§ **WHAT YOU HAVE TO DO**:
Using the listing below, report how many lines hold the word "simple", and nothing else.

§ **DATASET RECORDS**:
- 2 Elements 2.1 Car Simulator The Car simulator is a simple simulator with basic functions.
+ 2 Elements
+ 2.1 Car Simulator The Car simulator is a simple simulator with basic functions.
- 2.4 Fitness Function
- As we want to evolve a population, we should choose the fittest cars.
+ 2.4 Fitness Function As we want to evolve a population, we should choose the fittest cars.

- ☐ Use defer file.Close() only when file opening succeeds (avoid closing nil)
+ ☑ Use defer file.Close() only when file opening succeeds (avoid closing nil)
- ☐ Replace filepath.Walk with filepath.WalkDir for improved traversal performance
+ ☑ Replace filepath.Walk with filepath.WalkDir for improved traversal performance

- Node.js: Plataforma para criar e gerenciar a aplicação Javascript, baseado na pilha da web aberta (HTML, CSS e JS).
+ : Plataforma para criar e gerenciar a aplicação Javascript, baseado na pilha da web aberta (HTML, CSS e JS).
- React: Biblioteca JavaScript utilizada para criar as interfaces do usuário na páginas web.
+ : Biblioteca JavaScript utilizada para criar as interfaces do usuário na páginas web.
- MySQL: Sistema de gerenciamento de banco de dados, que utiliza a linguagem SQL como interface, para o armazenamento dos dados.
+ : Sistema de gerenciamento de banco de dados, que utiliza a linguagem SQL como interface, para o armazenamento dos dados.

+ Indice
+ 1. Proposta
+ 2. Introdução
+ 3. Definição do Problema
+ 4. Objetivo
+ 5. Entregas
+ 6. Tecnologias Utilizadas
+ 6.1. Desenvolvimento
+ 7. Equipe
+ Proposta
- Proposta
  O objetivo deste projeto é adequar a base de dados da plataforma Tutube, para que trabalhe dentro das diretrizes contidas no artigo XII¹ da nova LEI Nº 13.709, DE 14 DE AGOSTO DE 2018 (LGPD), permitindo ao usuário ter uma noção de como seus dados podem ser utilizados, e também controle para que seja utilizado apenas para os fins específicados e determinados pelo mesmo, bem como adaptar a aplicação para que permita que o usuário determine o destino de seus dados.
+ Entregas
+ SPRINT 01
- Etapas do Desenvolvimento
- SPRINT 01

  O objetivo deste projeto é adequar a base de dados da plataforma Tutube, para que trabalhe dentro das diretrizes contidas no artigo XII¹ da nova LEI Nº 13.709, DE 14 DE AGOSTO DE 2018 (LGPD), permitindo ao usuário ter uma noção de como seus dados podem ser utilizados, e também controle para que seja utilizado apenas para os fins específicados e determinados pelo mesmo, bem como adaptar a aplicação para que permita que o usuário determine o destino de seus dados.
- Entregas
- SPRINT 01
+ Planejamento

§ **PROBLEM SOLUTION**:
2